Mesurer l’impact de l’augmentation du prix des intrants n’est pas simple. La première étape est de distinguer la récolte 2022 et la récolte 2023.
40 à 55 % des charges de production sont concernées par la hausse des prix
Les principaux postes qui subissent (récolte 2022) ou subiront (récolte 2023) une augmentation en rapport avec le prix de l’énergie et/ou la disponibilité des intrants sont les engrais, le carburant, l’irrigation, le séchage, le stockage, ou encore les produits phytosanitaires. On peut y ajouter l’entretien/réparation (prix des pièces, logistique transport…) ou encore les travaux à façon (carburant). D’autres postes, comme les semences de certaines productions, pourront également augmenter pour la récolte 2023.
Selon les Observatoires1 des exploitations de grandes cultures gérés par Arvalis, les postes engrais, produits phytosanitaires, carburant, énergie pour l’irrigation et séchage représentaient, en moyenne sur 2018/2021, 30 à 35 % du total des charges2 pour les céréales à paille, 30 à 40 % pour du maïs « sec ou irrigué », et 27 à 30 % pour des pommes de terre en sec3. En élargissant aux postes pouvant être touchés par la hausse, cette proportion monte jusqu’à 40 à 55 %.
Quelques exemples chiffrés
Chaque exploitation a des niveaux de charges, de rendements, ainsi qu’une politique d’achat des intrants qui lui est propre. Pour donner un ordre de grandeur des enjeux, voici quelques exemples basés sur les Observatoires gérés par Arvalis, exprimés hors taxe (tableau ci-dessous). Mais, à chacun de faire ses propres calculs !

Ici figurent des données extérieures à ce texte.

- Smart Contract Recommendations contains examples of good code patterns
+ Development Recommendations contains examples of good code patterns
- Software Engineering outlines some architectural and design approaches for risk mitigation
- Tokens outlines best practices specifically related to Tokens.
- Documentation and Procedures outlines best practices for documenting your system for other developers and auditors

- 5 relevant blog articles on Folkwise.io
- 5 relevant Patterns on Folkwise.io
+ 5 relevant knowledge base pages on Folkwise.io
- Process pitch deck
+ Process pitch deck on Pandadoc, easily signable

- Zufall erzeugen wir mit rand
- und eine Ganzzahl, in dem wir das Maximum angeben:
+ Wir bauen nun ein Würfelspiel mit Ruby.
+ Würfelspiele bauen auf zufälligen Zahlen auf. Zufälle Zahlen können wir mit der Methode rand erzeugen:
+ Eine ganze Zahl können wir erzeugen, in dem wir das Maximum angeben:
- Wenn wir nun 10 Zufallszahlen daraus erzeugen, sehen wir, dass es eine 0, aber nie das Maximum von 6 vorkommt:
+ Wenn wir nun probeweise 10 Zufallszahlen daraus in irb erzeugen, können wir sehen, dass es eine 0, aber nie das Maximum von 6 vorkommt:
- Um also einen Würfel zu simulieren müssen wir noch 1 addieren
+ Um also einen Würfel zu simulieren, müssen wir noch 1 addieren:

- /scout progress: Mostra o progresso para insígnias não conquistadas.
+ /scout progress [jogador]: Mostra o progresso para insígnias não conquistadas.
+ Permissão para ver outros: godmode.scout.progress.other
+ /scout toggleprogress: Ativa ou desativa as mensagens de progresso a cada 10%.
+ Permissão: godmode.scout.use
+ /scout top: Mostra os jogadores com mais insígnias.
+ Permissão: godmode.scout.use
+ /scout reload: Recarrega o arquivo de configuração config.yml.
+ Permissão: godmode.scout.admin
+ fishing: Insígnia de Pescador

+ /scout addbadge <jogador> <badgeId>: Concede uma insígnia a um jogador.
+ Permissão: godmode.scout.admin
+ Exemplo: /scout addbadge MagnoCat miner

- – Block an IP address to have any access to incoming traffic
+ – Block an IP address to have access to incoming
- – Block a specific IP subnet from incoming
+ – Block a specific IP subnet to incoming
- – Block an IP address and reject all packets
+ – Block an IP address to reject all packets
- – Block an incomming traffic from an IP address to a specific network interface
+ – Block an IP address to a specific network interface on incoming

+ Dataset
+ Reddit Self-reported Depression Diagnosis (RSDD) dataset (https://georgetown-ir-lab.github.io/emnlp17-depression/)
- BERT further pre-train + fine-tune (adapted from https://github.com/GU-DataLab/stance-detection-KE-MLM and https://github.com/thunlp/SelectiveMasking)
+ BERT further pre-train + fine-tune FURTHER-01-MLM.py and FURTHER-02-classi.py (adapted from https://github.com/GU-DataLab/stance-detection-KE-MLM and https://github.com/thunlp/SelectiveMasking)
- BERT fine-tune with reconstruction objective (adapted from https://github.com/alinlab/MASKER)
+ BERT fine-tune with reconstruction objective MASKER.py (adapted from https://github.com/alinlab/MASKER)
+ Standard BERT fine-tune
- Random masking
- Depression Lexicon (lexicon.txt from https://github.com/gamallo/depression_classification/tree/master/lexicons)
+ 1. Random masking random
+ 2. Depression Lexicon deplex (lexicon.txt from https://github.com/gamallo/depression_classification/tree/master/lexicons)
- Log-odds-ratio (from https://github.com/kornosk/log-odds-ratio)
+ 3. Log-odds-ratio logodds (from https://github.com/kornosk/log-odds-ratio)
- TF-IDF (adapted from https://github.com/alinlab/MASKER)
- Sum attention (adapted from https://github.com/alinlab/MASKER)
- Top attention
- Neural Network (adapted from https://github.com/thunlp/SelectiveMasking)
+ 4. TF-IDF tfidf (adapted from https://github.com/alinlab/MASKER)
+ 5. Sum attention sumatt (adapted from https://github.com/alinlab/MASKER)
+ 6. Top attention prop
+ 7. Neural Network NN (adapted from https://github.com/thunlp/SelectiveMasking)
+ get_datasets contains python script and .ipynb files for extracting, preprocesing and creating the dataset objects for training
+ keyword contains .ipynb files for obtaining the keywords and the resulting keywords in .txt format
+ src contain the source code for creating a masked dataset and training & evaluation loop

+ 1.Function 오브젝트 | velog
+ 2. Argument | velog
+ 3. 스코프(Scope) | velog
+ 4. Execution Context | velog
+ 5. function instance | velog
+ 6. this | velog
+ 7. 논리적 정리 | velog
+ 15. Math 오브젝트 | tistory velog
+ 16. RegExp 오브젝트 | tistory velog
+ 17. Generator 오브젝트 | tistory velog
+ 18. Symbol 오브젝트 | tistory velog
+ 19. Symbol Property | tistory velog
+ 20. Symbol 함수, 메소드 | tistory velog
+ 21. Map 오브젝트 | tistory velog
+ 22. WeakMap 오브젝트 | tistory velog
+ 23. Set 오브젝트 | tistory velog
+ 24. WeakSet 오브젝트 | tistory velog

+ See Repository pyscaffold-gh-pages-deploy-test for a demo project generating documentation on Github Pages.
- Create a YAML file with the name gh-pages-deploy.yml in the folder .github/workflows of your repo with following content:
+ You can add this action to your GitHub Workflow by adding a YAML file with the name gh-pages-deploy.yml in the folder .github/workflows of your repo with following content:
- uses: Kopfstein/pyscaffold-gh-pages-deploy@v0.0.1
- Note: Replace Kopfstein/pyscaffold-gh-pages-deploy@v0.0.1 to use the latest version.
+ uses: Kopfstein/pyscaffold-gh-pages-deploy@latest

Une augmentation de 1 € du prix de l’unité d’azote (sans modifier les pratiques et les rendements moyens) entraîne, pour les céréales à paille, une augmentation du coût à la tonne de 23 à 26 €, jusqu’à 35 € pour un blé dur. Un incident climatique qui ferait baisser le rendement en blé tendre de 10 % entraînerait un coût supplémentaire imputable à l’azote d’environ 5 €/t. Pour le maïs, l’augmentation de 1 €/kg N entraînera une augmentation moyenne entre 19 et 23 €/t. Rappelons que le prix d’une unité d’azote sur les campagnes 2018 -2021 toutes formes confondues était environ de 0,8 €. Sur la campagne de récolte 2022, il a évolué entre 1,3 et 2,9 €/kg N.
Côté carburant, une augmentation de 0,5 € par litre de GNR entraîne une augmentation du coût de production de 4 à 6 €/t pour les céréales à paille et le maïs, et entre 1,5 et 2,5 €/t pour la pomme de terre. Sur ce printemps, le GNR s’est négocié jusqu’à 1,3 – 1,4 €/l.
Encore beaucoup d’incertitudes, surtout pour 2023
Aujourd’hui, un certain nombre de charges à l’hectare sont déjà fixées pour la récolte 2022. D’autres sont encore incertaines, elles dépendront du climat (par exemple la présence de maladie, le taux d’humidité à la récolte) et du coût de l’énergie. Le rendement sera également un élément déterminant pour évaluer les coûts de production en euros par tonne : à charges constantes, une variation de rendement peut entrainer une variation du coût de production de plusieurs dizaines d’euros.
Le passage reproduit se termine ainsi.